Um prostituto! Deus do céu! Alguém imagina mesmo que esse arquetípico prostituto ético terá, in actu exercito da prostituição, a consciência nascente "de que nem tudo é permitido"? Ora, nem entremos no mérito de que, ao que consta, os prostitutos têm clientes em sua maioria homens, pois isto não importa para o que nos interessa no momento, por ser um problema derivado do primeiro. Basta saber que nunca, jamais, em hipótese alguma, pode o uso do preservativo por um prostituto (ou por quem quer que seja!) ser o primeiro passo para a moralização, pois, como se disse acima, ninguém dá o primeiro passo para moralizar-se pecando, mas sim arrependendo-se do pecado.

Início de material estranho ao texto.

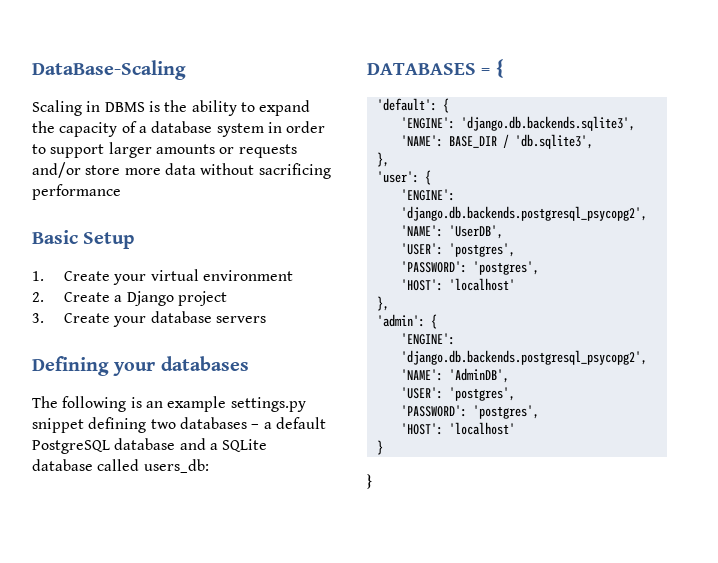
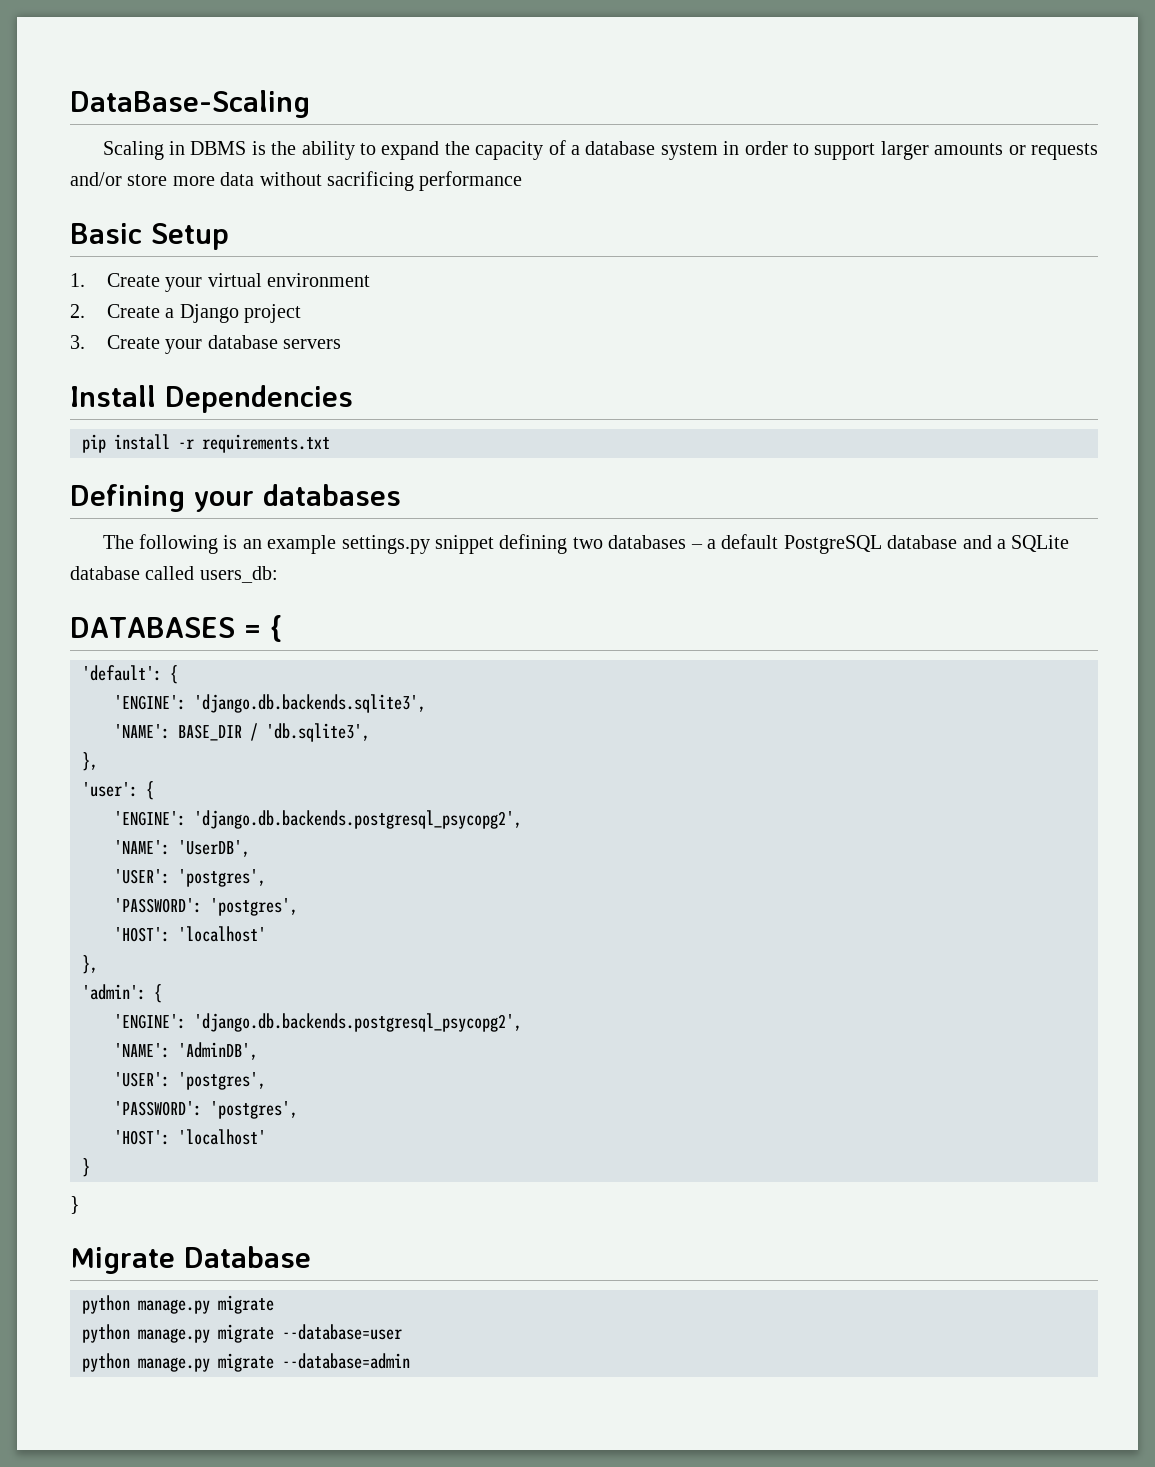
(266, 319) none -> [70,385,353,413] [82,434,330,453] // Install Dependencies // pip install -r requirements.txt
(372, 481) none -> [70,1246,311,1274] [82,1295,274,1314] [82,1324,402,1343] [82,1353,410,1372] // Migrate Database // python manage.py migrate // python manage.py migrate --database=user // python manage.py migrate --database=admin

Portanto, esta declaração do Papa Bento XVI não pode de forma alguma ser considerada um ato magisterial, mas apenas uma opinião que em si não tem valor algum, ou melhor: tem um imensíssimo “desvalor”, pois será aproveitada (e aplaudida) pelos homens de espírito mundano em toda a face da Terra.
Eu poderia arrolar aqui todos os princípios metafísicos da ordem moral para provar cabalmente o que se disse acima: que não se pode dar o primeiro passo para a moralização pecando. Mas prefiro chorar de tristeza e rezar:
Veni, Domine Iesu.
Em tempo: É claro que os modernistas católicos de todas as tendências tentarão justificar as palavras do Papa dizendo que, segundo ele, “o preservativo não é a solução verdadeira e moral para a sexualidade”, pois, nas palavras mesmas do Sumo Pontífice, deve haver uma “humanização da sexualidade”. Mas aí a coisa piora deveras: não se pode humanizar o que de per si já é humano! O que a Igreja sempre ensinou foi a necessidade de divinizar a sexualidade (e não de humanizá-la) colocando-a sob o Sacramento do matrimônio instituído por Cristo. Ou seja: tornar a união sexual entre homem e mulher sagrada (ou não é esta é a função do Sacramento?).